Principal Software Engineer
The Senior Infrastructure Engineer will work within the Sophos Core Platform Group System Engineering team. This team is responsible for driving system resiliency, scalability, and supportability through software & infrastructure development, system design consultation, and development of operational best practices. This team is also responsible for the development and operations of all MongoDB and Redis shared infrastructure on the platform. You will work closely with site reliability engineering, engineering services, and service development teams as you pursue your mission. As a senior member of the system engineering team, you will directly influence both system design and best practice across Sophos’ global cloud development organization.
- Develop and operate shared infrastructure on the Central platform. This includes large scale Mongo DB, Redis, and Memcached infrastructure.
- Actively re-factor existing platform infrastructure and java code to increase resiliency, scalability, and cost efficiency of Central applications and platform services.
- Develop and maintain sustainable automation for deployment and management of java applications and infrastructure in production.

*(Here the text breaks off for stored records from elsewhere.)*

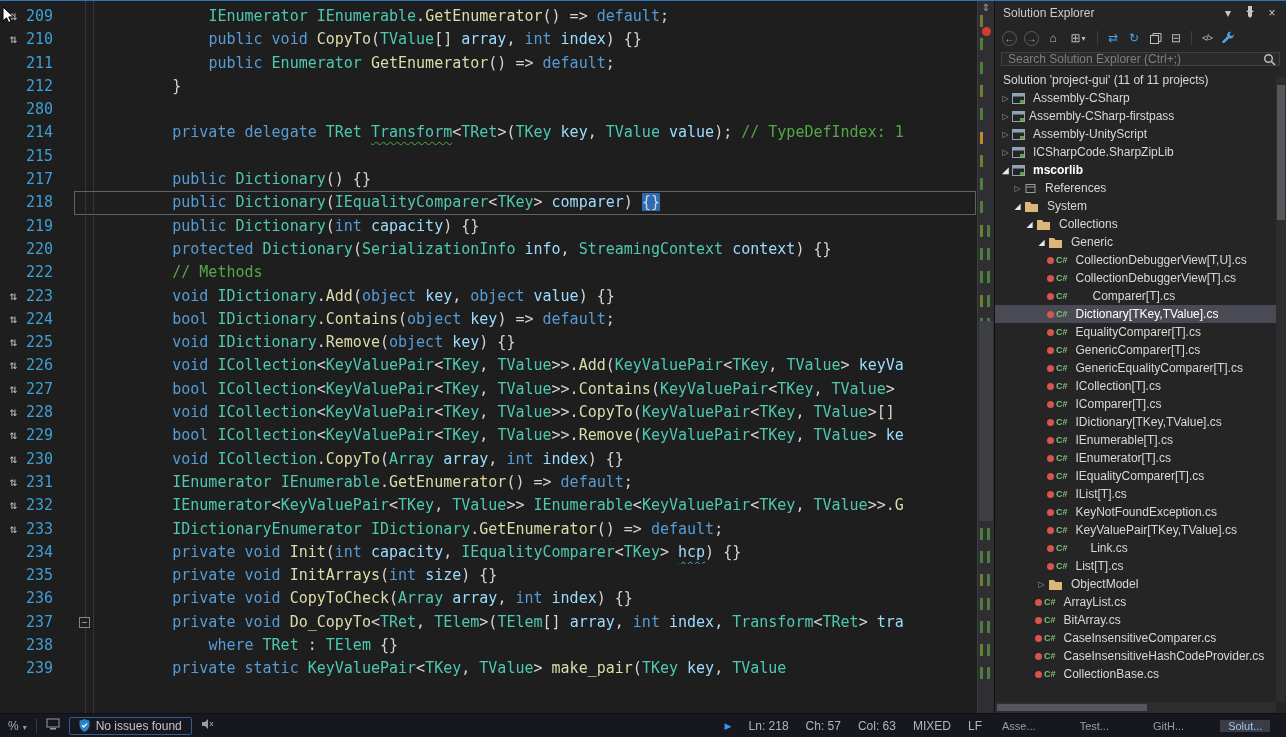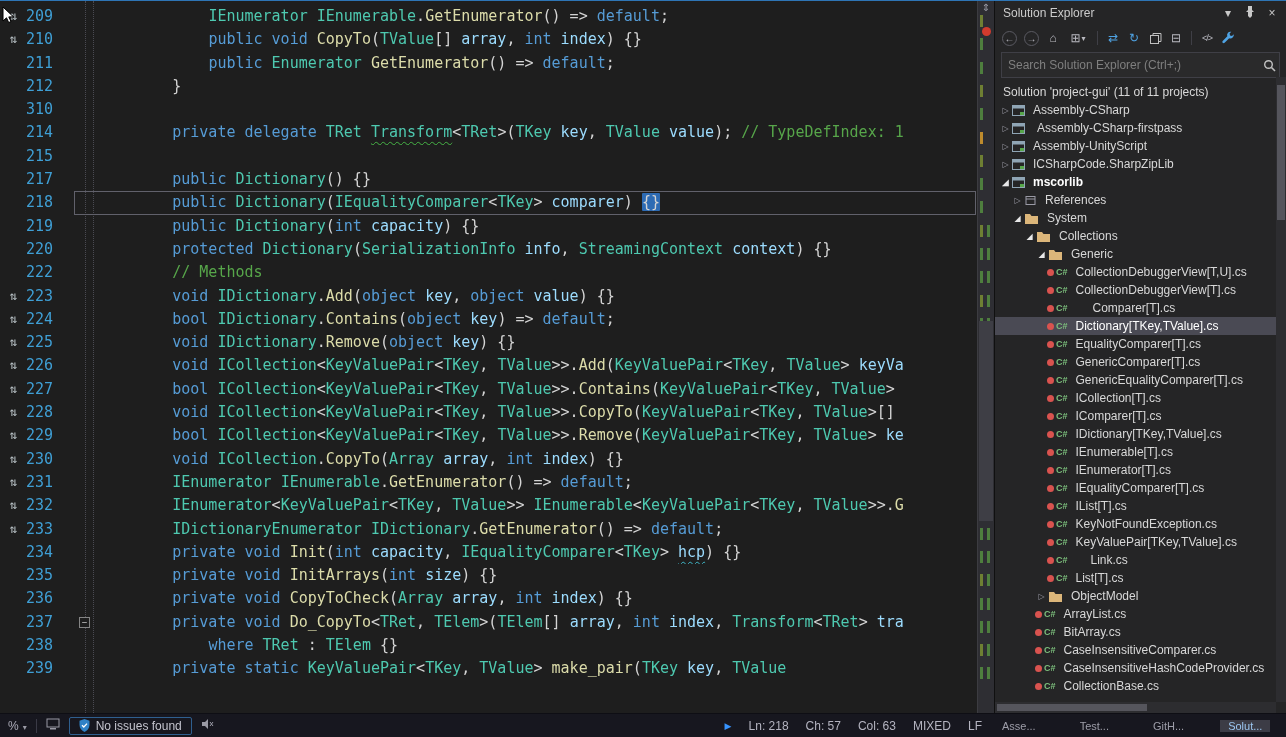--- a/index.html
+++ b/index.html
@@ -37,21 +37,21 @@
   .p-title{flex:1;color:#CCCCCC;}
   .hicon{width:16px;text-align:center;color:#C8C8C8;cursor:default;}
   .p-tools{height:26px;display:flex;align-items:center;gap:3px;padding:0 5px;}
   .tbtn{width:18px;height:18px;display:flex;align-items:center;justify-content:center;color:#B9B9C0;font-size:12px;}
   .tbtn.circ{border:1px solid #5A5A62;border-radius:50%;width:15px;height:15px;font-size:10px;margin:0 2px;}
   .tbtn.blue{color:#4FA3E3;}
   .tbtn.wide{width:26px;}
   .tbtn .mini{font-size:8px;margin-left:1px;}
   .tbtn.code{font-size:9px;letter-spacing:-1px;}
   .tsep{width:1px;height:14px;background:#3F3F46;margin:0 3px;}
-  .p-search{margin:1px 6px 3px 6px;height:26px;background:#2A2A2B;border:1px solid #3F3F46;display:flex;align-items:center;flex:none;}
+  .p-search{margin:1px 6px 3px 6px;height:14px;background:#2A2A2B;border:1px solid #3F3F46;display:flex;align-items:center;flex:none;}
   .p-search input{flex:1;background:transparent;border:none;outline:none;color:#CCCCCC;font-size:12px;padding:0 6px;font-family:"Liberation Sans",sans-serif;}
   .p-search input::placeholder{color:#7F7F7F;}
   .mag{width:20px;display:flex;align-items:center;justify-content:center;}
   .p-tree{flex:1;overflow:hidden;padding-top:2px;position:relative;}
   .trow{height:18px;display:flex;align-items:center;white-space:nowrap;color:#D8D8D8;}
   .trow.sel{background:#4A4A54;color:#FFFFFF;}
   .trow.bold{font-weight:bold;color:#FFFFFF;}
   .exp{width:13px;flex:none;text-align:center;color:#E8E8E8;font-size:8px;}
   .exp.hollow{color:#9A9AA5;}
   .tic{display:flex;align-items:center;flex:none;margin-right:4px;}
@@ -83,21 +83,21 @@
   <div class="main">
 
     <div class="editor">
       <div class="guide" style="left:85px"></div>
       <div class="guide" style="left:93px"></div>
       <div id="code-lines">
           <div class="line"><div class="ln-g"><span>⇅</span></div><div class="ln-n">209</div><div class="ln-f"></div><div class="ln-code"><span class="tok">            </span><span class="tok t">IEnumerator</span><span class="tok"> </span><span class="tok t">IEnumerable</span><span class="tok">.</span><span class="tok m">GetEnumerator</span><span class="tok">() =&gt; </span><span class="tok k">default</span><span class="tok">;</span></div></div>
           <div class="line"><div class="ln-g"><span>⇅</span></div><div class="ln-n">210</div><div class="ln-f"></div><div class="ln-code"><span class="tok">            </span><span class="tok k">public</span><span class="tok"> </span><span class="tok k">void</span><span class="tok"> </span><span class="tok m">CopyTo</span><span class="tok">(</span><span class="tok t">TValue</span><span class="tok">[] </span><span class="tok p">array</span><span class="tok">, </span><span class="tok k">int</span><span class="tok"> </span><span class="tok p">index</span><span class="tok">) {}</span></div></div>
           <div class="line"><div class="ln-g"></div><div class="ln-n">211</div><div class="ln-f"></div><div class="ln-code"><span class="tok">            </span><span class="tok k">public</span><span class="tok"> </span><span class="tok t">Enumerator</span><span class="tok"> </span><span class="tok m">GetEnumerator</span><span class="tok">() =&gt; </span><span class="tok k">default</span><span class="tok">;</span></div></div>
           <div class="line"><div class="ln-g"></div><div class="ln-n">212</div><div class="ln-f"></div><div class="ln-code"><span class="tok">        }</span></div></div>
-          <div class="line"><div class="ln-g"></div><div class="ln-n">310</div><div class="ln-f"></div><div class="ln-code"></div></div>
+          <div class="line"><div class="ln-g"></div><div class="ln-n">280</div><div class="ln-f"></div><div class="ln-code"></div></div>
           <div class="line"><div class="ln-g"></div><div class="ln-n">214</div><div class="ln-f"></div><div class="ln-code"><span class="tok">        </span><span class="tok k">private</span><span class="tok"> </span><span class="tok k">delegate</span><span class="tok"> </span><span class="tok t">TRet</span><span class="tok"> </span><span class="tok t sq">Transform</span><span class="tok">&lt;</span><span class="tok t">TRet</span><span class="tok">&gt;(</span><span class="tok t">TKey</span><span class="tok"> </span><span class="tok p">key</span><span class="tok">, </span><span class="tok t">TValue</span><span class="tok"> </span><span class="tok p">value</span><span class="tok">); </span><span class="tok cm">// TypeDefIndex: 1</span></div></div>
           <div class="line"><div class="ln-g"></div><div class="ln-n">215</div><div class="ln-f"></div><div class="ln-code"></div></div>
           <div class="line"><div class="ln-g"></div><div class="ln-n">217</div><div class="ln-f"></div><div class="ln-code"><span class="tok">        </span><span class="tok k">public</span><span class="tok"> </span><span class="tok t">Dictionary</span><span class="tok">() {}</span></div></div>
           <div class="line cur"><div class="ln-g"></div><div class="ln-n">218</div><div class="ln-f"></div><div class="ln-code"><span class="tok">        </span><span class="tok k">public</span><span class="tok"> </span><span class="tok t">Dictionary</span><span class="tok">(</span><span class="tok t">IEqualityComparer</span><span class="tok">&lt;</span><span class="tok t">TKey</span><span class="tok">&gt; </span><span class="tok p">comparer</span><span class="tok">) </span><span class="tok sel">{}</span></div></div>
           <div class="line"><div class="ln-g"></div><div class="ln-n">219</div><div class="ln-f"></div><div class="ln-code"><span class="tok">        </span><span class="tok k">public</span><span class="tok"> </span><span class="tok t">Dictionary</span><span class="tok">(</span><span class="tok k">int</span><span class="tok"> </span><span class="tok p">capacity</span><span class="tok">) {}</span></div></div>
           <div class="line"><div class="ln-g"></div><div class="ln-n">220</div><div class="ln-f"></div><div class="ln-code"><span class="tok">        </span><span class="tok k">protected</span><span class="tok"> </span><span class="tok t">Dictionary</span><span class="tok">(</span><span class="tok t">SerializationInfo</span><span class="tok"> </span><span class="tok p">info</span><span class="tok">, </span><span class="tok t">StreamingContext</span><span class="tok"> </span><span class="tok p">context</span><span class="tok">) {}</span></div></div>
           <div class="line"><div class="ln-g"></div><div class="ln-n">222</div><div class="ln-f"></div><div class="ln-code"><span class="tok">        </span><span class="tok cm">// Methods</span></div></div>
           <div class="line"><div class="ln-g"><span>⇅</span></div><div class="ln-n">223</div><div class="ln-f"></div><div class="ln-code"><span class="tok">        </span><span class="tok k">void</span><span class="tok"> </span><span class="tok t">IDictionary</span><span class="tok">.</span><span class="tok m">Add</span><span class="tok">(</span><span class="tok k">object</span><span class="tok"> </span><span class="tok p">key</span><span class="tok">, </span><span class="tok k">object</span><span class="tok"> </span><span class="tok p">value</span><span class="tok">) {}</span></div></div>
           <div class="line"><div class="ln-g"><span>⇅</span></div><div class="ln-n">224</div><div class="ln-f"></div><div class="ln-code"><span class="tok">        </span><span class="tok k">bool</span><span class="tok"> </span><span class="tok t">IDictionary</span><span class="tok">.</span><span class="tok m">Contains</span><span class="tok">(</span><span class="tok k">object</span><span class="tok"> </span><span class="tok p">key</span><span class="tok">) =&gt; </span><span class="tok k">default</span><span class="tok">;</span></div></div>
           <div class="line"><div class="ln-g"><span>⇅</span></div><div class="ln-n">225</div><div class="ln-f"></div><div class="ln-code"><span class="tok">        </span><span class="tok k">void</span><span class="tok"> </span><span class="tok t">IDictionary</span><span class="tok">.</span><span class="tok m">Remove</span><span class="tok">(</span><span class="tok k">object</span><span class="tok"> </span><span class="tok p">key</span><span class="tok">) {}</span></div></div>
@@ -242,21 +242,21 @@
           </div>
           <div class="trow" style="padding-left: 4px;">
             <span class="exp hollow">▷</span>
             <span class="tic">
               <svg width="13" height="13" viewBox="0 0 13 13">
                 <rect x="0.5" y="1.5" width="12" height="10" fill="none" stroke="#8FA5B5"></rect>
                 <rect x="0.5" y="1.5" width="12" height="3" fill="#8FA5B5"></rect>
                 <rect x="8" y="8" width="4" height="3" fill="#57A64A"></rect>
               </svg>
             </span>
-            <span class="t-label" style="margin-left: 8px; text-align: center;">Assembly-CSharp-firstpass</span>
+            <span class="t-label" style="margin-left: 0; text-align: center;">Assembly-CSharp-firstpass</span>
           </div>
           <div class="trow" style="padding-left: 4px;">
             <span class="exp hollow">▷</span>
             <span class="tic">
               <svg width="13" height="13" viewBox="0 0 13 13">
                 <rect x="0.5" y="1.5" width="12" height="10" fill="none" stroke="#8FA5B5"></rect>
                 <rect x="0.5" y="1.5" width="12" height="3" fill="#8FA5B5"></rect>
                 <rect x="8" y="8" width="4" height="3" fill="#57A64A"></rect>
               </svg>
             </span>

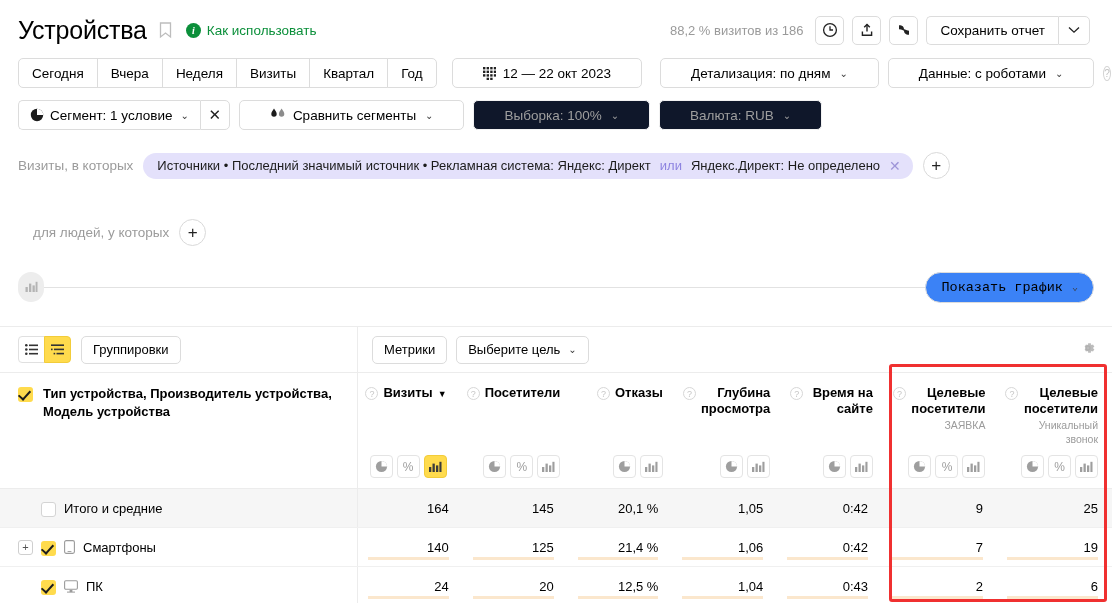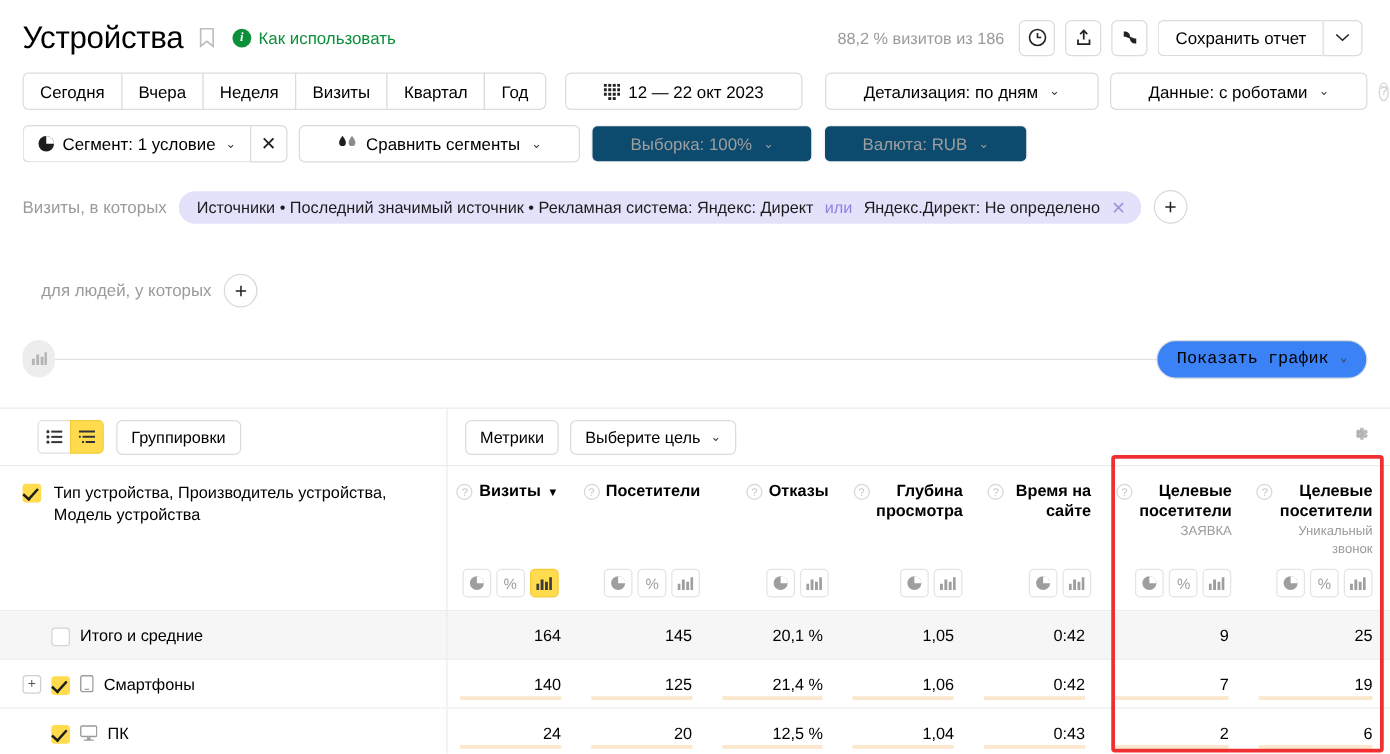--- a/index.html
+++ b/index.html
@@ -69,21 +69,21 @@
     font-family: "Liberation Sans", sans-serif;
   }
   .seg-btn:first-child { border-radius: 5px 0 0 5px; margin-left: 0; }
   .seg-btn:last-child { border-radius: 0 5px 5px 0; }
   .pill {
     height: 30px; border: 1px solid #dcdcdc; border-radius: 5px; background: #fff;
     padding: 0 30px; font-size: 13.5px; display: flex; align-items: center; gap: 7px;
     cursor: pointer; white-space: nowrap;
     font-family: "Liberation Sans", sans-serif;
   }
-  .pill.muted { background: #0c4a6e; border-color: #f2f2f2; color: #9e9e9e; text-align: right; }
+  .pill.muted { background: #0f172a; border-color: #f2f2f2; color: #9e9e9e; text-align: right; }
   .chev { font-size: 10px; color: #3a3a3a; margin-left: 2px; }
   .pill.muted .chev { color: #9e9e9e; }
   .qmark {
     width: 15px; height: 15px; border-radius: 50%; border: 1px solid #d4d4d4;
     color: #c2c2c2; font-size: 10px; display: flex; align-items: center;
     justify-content: center; cursor: pointer;
   }
 
   
   .segment-row {
@@ -138,21 +138,21 @@
     padding: 0 15px; font-size: 13.5px; display: flex; align-items: center; gap: 7px;
     cursor: pointer; flex: none; font-family: Liberation Mono, monospace;
   }
 
   
   .tbl-toolbar {
     display: flex; align-items: center; height: 47px;
     border-top: 1px solid #ececec; border-bottom: 1px solid #ececec;
     margin-top: 22px; background: #fff;
   }
-  .tt-left { display: flex; align-items: center; gap: 10px; padding-left: 30px; width: 358px; height: 100%; border-right: 1px solid #ececec;}
+  .tt-left { display: flex; align-items: center; gap: 10px; padding-left: 18px; width: 358px; height: 100%; border-right: 1px solid #ececec;}
   .view-toggle { display: flex; }
   .vt-btn {
     width: 27px; height: 27px; border: 1px solid #e0e0e0; background: #fff;
     display: flex; align-items: center; justify-content: center; cursor: pointer;
     margin-left: -1px;
   }
   .vt-btn:first-child { border-radius: 4px 0 0 4px; margin-left: 0; }
   .vt-btn:last-child { border-radius: 0 4px 4px 0; }
   .vt-btn.active { background: #ffdb4d; border-color: #f2cc3a; }
   .small-btn {
@@ -174,21 +174,21 @@
     width: 15px; height: 15px; border-radius: 3px; flex: none; margin-top: 2px;
     position: relative;
   }
   .chk.on { background: #ffdb4d; }
   .chk.off { background: #fff; border: 1px solid #d4d4d4; }
   .chk.on::after {
     content: ""; position: absolute; left: 3px; top: 1px;
     width: 5px; height: 10px; border: solid #1d1d1d; border-width: 0 2px 2px 0;
     transform: rotate(42deg);
   }
-  .dim-title { font-size: 13px; font-weight: normal; line-height: 18px; }
+  .dim-title { font-size: 13px; font-weight: bold; line-height: 18px; }
   .metrics-head { display: flex; flex: 1; }
   .th-metric {
     flex: 1; display: flex; flex-direction: column; align-items: flex-end;
     justify-content: space-between; padding: 12px 14px 10px 6px; position: relative;
   }
   .th-metric.w-wide { flex: 1.12; }
   .mh-top { display: flex; align-items: flex-start; gap: 5px; justify-content: flex-end;}
   .mh-title { font-size: 13px; font-weight: bold; text-align: right; line-height: 16px; }
   .mh-sub { font-size: 10.5px; color: #9b9b9b; text-align: right; line-height: 14px; text-transform: uppercase; margin-top: 1px;}
   .mh-sub.cap { text-transform: none; }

- Develop and promulgate system design and operational best practices to be adopted by development, engineering services, and SRE teams.
- Implement monitoring, telemetry, and debugging tools within the platform to improve operational response and troubleshooting capabilities.
- Triage and troubleshoot system errors in prod and pre-prod Central platform environments. Analyze logs and communicate potential code issues to development teams.
- Consult with application development teams on use of shared infrastructure and general system engineering aspects of service design.
- Actively develop system improvements and refactoring in the context of incident postmortem to improve system resiliency.
- Influence service decomposition priorities as we extract services from the monolithic components on the platform.
- Actively monitor system performance of “SOA” processes in production.
Experience and Skills
- BS in Computer Science or equivalent experience
- 5+ years experience in system engineering, infrastructure development, or SRE roles working with large scale cloud systems.
- Strong competency in the following essential skills:
- Linux operating systems
- Scripting / software development with languages such as bash, Python, Go, and Java
- Public cloud platforms. Amazon Web Services (AWS), Azure, or GCP
- Declarative infrastructure as code frameworks such as Terraform or CloudFormation
- Conceptual understanding of design, implementation, and operational patterns for:
- Distributed cloud systems
- Large scale distributed data stores. Expertise in Mongo and Redis are particularly valuable in this role.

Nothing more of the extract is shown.